Le député ne voulait pas s’avancer sur les suites pouvant être données après cette analyse. «C’est prématuré d’avancer des choses, lance-t-il. On va laisser le Conseil du Trésor faire son travail.»
Rappelons que plusieurs commissions scolaires dénoncent l’obligation d’acquérir les portables pour équiper les professeurs avec un regroupement d’achats, le Centre de service partagé du Québec (CSPQ) qui serait plus cher qu’un autre regroupement utilisé par plusieurs commissions scolaires, le Centre collégial de services regroupés (CCSR).
«L’objectif premier est toujours d’avoir le meilleur prix possible», indique Marc Carrière. Ce dernier croit qu’il faut regarder la situation au complet et non pas avec des informations partielles avant de se prononcer.

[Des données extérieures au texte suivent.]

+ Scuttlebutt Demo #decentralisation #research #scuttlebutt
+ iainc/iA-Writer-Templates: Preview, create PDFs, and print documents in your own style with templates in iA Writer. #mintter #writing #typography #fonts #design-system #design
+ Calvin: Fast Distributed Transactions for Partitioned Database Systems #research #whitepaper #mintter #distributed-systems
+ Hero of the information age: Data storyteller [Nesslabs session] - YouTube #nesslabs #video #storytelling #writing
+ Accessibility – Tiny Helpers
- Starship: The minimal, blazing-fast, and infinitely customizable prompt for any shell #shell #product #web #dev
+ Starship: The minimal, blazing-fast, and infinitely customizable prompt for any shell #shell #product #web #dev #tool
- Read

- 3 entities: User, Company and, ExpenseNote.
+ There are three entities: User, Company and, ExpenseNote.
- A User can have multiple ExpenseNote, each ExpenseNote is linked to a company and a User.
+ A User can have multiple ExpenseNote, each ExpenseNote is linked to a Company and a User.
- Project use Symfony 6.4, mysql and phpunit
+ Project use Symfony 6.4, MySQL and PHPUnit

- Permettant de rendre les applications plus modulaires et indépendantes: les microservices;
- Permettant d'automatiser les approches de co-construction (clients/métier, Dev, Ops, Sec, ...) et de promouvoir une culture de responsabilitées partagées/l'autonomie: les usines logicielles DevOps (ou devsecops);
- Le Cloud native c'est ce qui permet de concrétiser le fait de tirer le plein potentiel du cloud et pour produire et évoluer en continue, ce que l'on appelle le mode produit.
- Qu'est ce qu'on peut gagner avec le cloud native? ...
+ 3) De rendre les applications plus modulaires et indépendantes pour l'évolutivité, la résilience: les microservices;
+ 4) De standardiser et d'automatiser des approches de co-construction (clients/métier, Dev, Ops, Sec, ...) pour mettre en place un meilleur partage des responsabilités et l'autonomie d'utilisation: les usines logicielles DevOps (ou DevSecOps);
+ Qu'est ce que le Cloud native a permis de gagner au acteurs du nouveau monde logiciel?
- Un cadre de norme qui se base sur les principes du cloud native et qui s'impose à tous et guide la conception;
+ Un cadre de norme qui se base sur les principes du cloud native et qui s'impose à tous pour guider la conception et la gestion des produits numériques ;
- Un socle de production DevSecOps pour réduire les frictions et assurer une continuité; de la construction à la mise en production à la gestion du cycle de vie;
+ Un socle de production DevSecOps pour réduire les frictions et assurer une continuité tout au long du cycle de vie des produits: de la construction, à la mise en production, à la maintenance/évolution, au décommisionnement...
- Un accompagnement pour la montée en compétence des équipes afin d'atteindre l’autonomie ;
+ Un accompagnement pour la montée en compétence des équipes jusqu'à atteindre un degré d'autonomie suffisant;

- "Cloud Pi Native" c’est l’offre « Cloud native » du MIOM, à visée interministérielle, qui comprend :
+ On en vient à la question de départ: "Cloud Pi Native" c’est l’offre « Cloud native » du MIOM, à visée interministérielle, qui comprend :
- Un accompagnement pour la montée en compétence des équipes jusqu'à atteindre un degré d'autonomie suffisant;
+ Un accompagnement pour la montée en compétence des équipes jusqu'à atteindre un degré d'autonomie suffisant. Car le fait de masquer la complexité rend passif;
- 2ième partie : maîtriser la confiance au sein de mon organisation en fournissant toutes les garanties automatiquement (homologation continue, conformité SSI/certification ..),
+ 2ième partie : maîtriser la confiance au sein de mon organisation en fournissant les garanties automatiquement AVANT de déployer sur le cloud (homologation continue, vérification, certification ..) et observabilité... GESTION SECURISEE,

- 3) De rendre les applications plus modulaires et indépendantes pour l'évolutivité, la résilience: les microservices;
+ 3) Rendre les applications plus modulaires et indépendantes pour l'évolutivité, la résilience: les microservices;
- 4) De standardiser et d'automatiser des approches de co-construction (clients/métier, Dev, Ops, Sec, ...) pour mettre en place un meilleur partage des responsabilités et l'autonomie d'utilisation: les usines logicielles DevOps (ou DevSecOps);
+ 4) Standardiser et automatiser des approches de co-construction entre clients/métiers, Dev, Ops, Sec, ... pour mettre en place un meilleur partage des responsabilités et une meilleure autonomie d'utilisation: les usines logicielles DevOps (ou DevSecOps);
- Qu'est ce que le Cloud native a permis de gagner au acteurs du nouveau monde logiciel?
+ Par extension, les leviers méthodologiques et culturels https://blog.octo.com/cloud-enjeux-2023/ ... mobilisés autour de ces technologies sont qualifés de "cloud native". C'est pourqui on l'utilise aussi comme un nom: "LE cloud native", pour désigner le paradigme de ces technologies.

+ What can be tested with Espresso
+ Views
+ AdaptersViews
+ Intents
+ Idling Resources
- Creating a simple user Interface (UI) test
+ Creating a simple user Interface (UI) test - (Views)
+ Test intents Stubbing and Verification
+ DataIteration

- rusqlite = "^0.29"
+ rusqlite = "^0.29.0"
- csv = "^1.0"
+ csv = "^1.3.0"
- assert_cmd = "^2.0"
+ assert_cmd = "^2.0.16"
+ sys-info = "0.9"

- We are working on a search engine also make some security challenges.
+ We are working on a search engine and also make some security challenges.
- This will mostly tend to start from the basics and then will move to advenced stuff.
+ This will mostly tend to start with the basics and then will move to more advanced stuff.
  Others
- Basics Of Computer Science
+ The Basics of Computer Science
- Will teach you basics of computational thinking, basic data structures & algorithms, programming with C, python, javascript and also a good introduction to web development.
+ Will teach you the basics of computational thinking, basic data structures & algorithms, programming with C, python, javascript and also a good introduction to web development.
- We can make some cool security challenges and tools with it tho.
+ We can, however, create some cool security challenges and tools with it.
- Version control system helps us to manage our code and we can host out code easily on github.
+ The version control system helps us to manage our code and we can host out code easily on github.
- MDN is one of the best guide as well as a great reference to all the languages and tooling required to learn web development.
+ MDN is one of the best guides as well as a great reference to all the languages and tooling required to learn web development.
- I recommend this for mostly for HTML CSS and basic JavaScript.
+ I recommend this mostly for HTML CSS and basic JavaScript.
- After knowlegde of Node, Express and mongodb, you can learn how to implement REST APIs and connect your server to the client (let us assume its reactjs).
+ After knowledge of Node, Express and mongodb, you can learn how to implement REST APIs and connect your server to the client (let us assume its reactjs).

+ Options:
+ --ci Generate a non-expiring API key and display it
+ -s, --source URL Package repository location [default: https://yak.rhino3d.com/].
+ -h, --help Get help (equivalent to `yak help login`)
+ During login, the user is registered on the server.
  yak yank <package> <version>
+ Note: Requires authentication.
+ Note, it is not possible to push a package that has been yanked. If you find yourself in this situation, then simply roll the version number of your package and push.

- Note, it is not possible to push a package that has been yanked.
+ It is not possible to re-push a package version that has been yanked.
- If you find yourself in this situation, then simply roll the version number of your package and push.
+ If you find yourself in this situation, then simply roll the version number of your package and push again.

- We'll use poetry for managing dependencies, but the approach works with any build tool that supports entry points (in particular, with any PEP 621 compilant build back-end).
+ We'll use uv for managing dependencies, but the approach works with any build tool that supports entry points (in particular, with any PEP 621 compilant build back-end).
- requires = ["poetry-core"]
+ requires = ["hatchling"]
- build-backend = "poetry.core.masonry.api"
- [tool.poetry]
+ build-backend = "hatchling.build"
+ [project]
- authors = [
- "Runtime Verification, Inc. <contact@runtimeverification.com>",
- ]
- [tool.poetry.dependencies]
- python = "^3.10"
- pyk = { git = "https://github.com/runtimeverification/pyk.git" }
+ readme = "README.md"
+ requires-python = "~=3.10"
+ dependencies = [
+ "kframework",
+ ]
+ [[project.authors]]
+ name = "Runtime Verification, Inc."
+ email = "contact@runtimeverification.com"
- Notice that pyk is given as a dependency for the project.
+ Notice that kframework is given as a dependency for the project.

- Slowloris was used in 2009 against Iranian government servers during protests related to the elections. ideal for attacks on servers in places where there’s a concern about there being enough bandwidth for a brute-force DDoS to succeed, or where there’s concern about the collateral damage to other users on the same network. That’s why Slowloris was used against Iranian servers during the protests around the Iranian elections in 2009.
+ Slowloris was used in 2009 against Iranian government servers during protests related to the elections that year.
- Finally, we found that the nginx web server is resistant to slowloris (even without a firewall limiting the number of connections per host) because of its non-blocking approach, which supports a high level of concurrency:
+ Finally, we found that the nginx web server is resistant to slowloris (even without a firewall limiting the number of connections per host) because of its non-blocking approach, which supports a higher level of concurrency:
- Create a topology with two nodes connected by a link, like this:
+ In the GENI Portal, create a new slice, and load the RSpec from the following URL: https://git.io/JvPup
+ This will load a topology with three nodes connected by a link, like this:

Même si les prix semblent plus élevés en ce moment avec le CSPQ d’environ 50%, les commissions scolaires doivent formuler une demande d’escompte additionnelle pour connaître les vrais coûts. Dans certains cas, la facture a baissé d’environ 60%, affirme M. Carrière.
Certaines régions qui ont déjà fait les démarches auraient des coûts moins élevés au final qu’avec le CCSR, et ce, même en calculant la ristourne demandée par le CSPQ, au moins 1%, lors des différents achats, mentionne Marc Carrière.
En ce qui concerne l’obligation pour les commissions scolaires d’être membre de la CSPQ pour pouvoir acheter à travers ce regroupement d’achats, au coût de 500$, elle tombera au mois d’avril prochain, selon le député de Chapleau.
Mais la situation peut être différente d’une région à l’autre, concède Marc Carrière, et c’est pourquoi le tout sera examiné par le Conseil du Trésor pour voir si des choses peuvent être peaufinées.